YOUR INSTRUCTIONS: Locate every line in the records below that contains the word "italic", and copy each one.

AVAILABLE DATA:
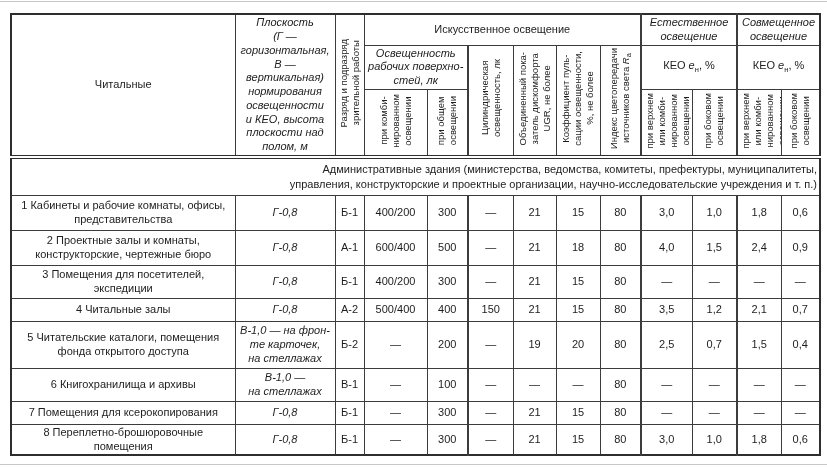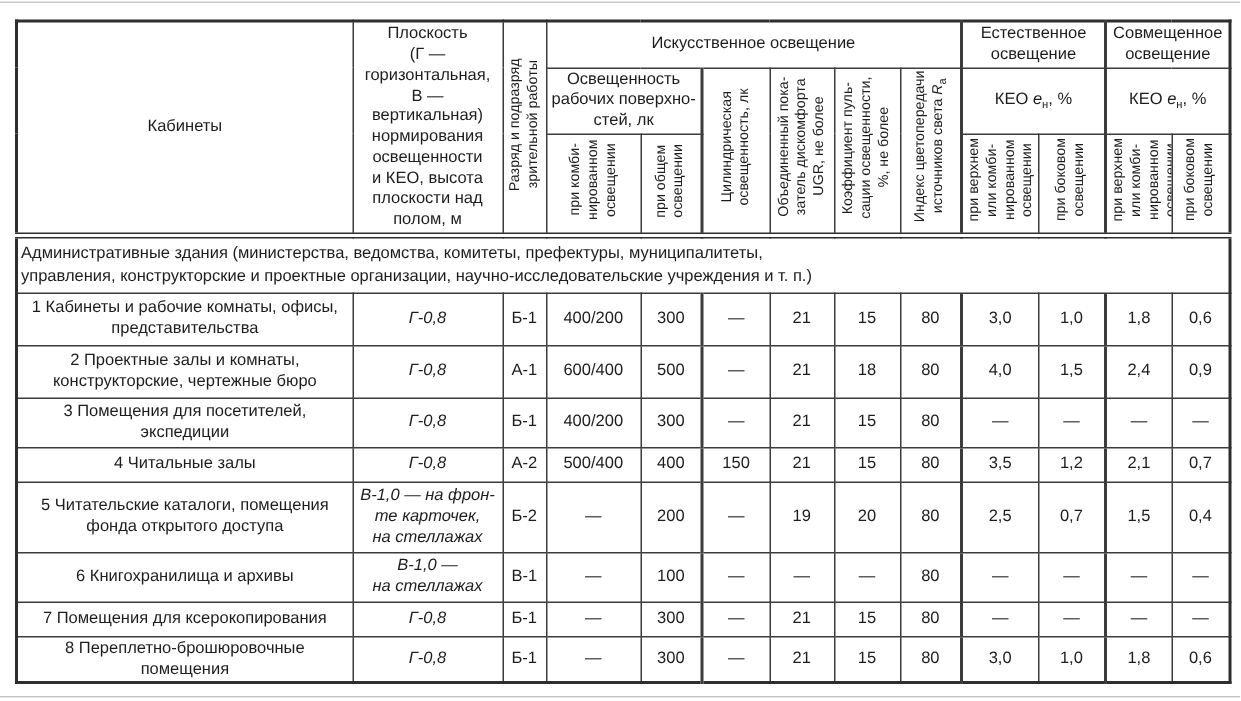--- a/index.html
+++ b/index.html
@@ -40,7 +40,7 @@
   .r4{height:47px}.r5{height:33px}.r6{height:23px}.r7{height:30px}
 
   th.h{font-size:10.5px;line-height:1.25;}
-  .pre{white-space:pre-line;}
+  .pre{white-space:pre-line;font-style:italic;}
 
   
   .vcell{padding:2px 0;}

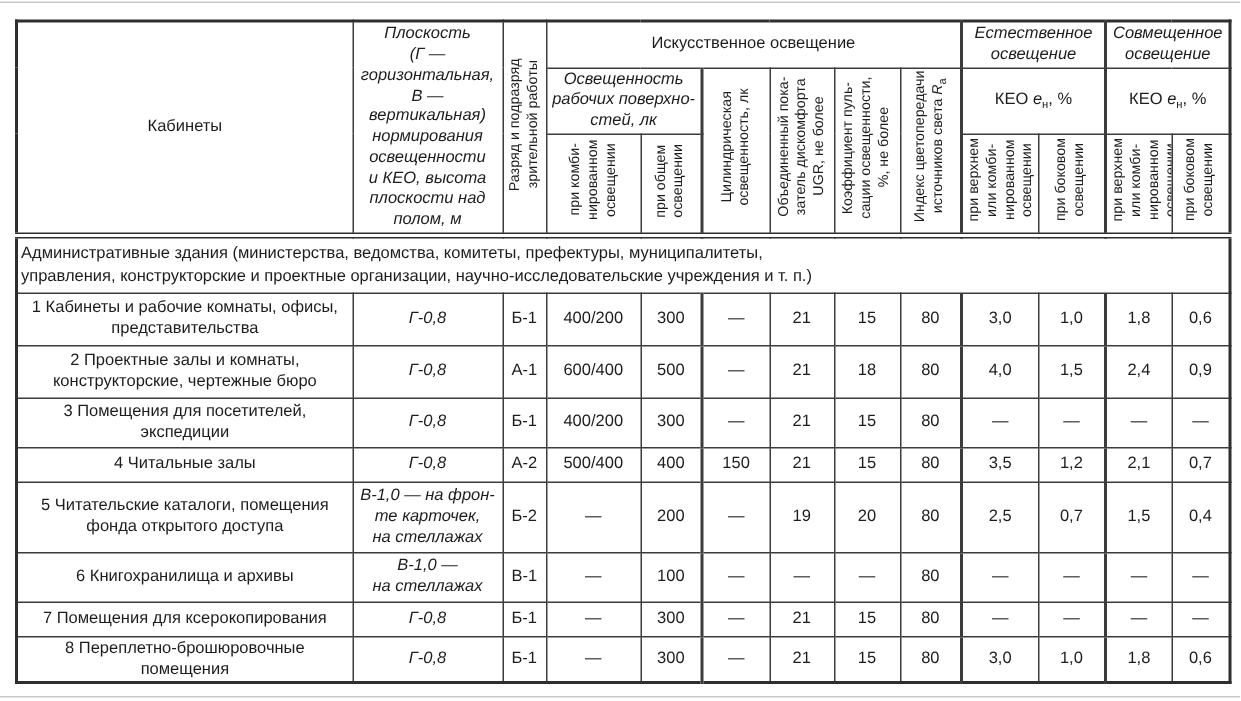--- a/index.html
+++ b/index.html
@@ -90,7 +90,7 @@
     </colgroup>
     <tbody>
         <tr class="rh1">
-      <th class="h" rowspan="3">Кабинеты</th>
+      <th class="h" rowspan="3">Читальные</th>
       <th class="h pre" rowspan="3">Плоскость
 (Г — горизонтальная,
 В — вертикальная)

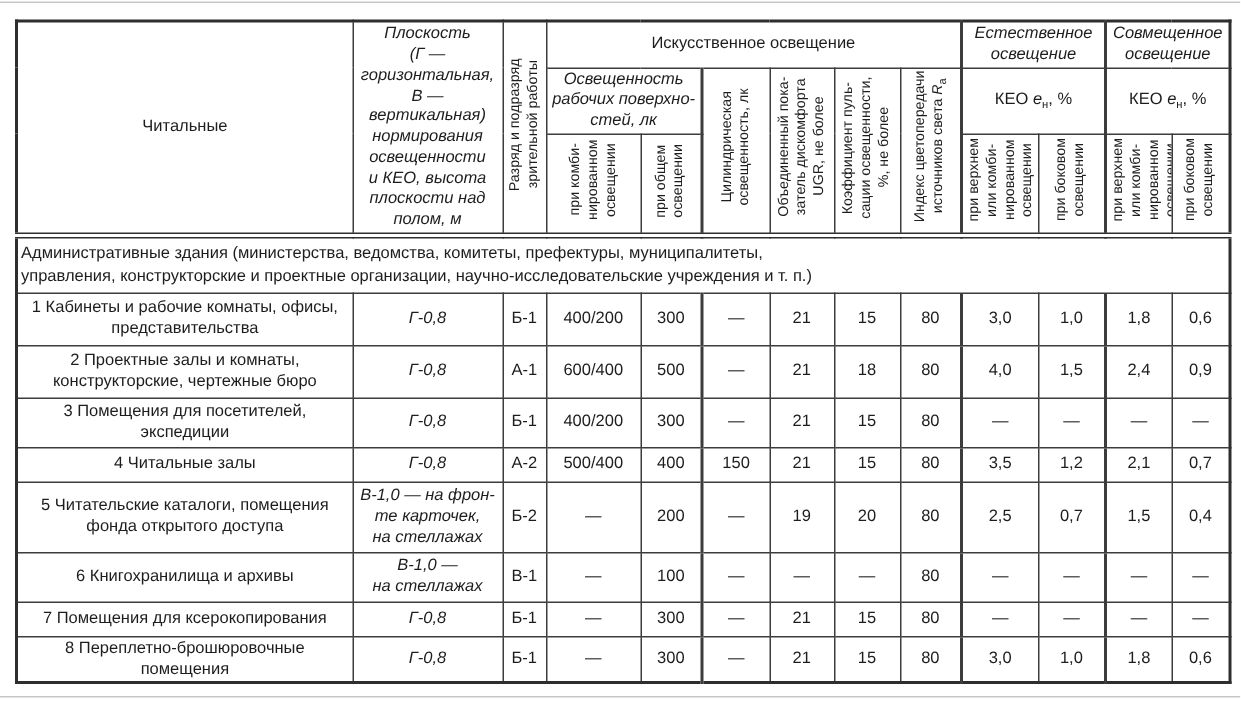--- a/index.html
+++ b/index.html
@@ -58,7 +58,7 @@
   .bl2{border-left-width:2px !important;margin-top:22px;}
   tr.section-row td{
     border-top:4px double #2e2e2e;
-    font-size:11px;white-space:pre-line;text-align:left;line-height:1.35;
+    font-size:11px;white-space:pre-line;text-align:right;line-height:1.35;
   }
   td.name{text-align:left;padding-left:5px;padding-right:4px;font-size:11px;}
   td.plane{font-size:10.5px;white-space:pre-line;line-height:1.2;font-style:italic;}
...
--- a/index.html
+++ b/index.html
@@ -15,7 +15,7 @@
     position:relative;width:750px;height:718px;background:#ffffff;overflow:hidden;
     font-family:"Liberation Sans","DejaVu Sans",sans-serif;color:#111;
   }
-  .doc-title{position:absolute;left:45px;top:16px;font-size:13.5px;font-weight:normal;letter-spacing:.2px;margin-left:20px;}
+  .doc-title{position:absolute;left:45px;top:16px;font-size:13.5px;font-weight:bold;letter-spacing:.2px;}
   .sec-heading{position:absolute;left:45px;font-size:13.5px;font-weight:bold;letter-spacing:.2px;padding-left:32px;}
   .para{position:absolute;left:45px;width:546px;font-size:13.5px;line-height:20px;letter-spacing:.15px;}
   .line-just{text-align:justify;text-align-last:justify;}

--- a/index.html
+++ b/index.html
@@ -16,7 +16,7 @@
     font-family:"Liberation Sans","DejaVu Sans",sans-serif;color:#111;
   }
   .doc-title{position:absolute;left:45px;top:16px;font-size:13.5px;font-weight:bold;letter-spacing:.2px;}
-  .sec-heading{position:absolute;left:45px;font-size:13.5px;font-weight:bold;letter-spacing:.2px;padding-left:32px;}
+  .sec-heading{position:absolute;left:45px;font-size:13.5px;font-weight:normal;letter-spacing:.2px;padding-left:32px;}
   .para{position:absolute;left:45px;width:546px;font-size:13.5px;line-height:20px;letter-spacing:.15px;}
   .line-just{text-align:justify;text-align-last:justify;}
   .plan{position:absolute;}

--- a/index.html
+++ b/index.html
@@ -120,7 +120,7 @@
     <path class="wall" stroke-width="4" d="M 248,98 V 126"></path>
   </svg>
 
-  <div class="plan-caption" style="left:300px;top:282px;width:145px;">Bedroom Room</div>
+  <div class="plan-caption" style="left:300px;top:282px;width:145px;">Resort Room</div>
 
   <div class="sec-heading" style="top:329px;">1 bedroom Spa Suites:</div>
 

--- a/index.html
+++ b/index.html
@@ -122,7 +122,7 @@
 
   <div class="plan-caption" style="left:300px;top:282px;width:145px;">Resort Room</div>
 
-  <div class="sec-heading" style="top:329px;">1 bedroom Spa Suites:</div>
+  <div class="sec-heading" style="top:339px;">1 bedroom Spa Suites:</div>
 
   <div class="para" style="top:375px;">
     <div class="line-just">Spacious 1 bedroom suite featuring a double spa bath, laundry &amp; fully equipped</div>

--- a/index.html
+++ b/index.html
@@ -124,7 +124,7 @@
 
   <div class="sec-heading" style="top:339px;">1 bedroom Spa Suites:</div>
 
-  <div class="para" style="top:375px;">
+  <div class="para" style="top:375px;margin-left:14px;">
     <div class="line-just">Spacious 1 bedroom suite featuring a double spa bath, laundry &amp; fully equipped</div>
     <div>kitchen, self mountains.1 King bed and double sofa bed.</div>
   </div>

RESPONSE:
+  .pre{white-space:pre-line;font-style:italic;}
   td.plane{font-size:10.5px;white-space:pre-line;line-height:1.2;font-style:italic;}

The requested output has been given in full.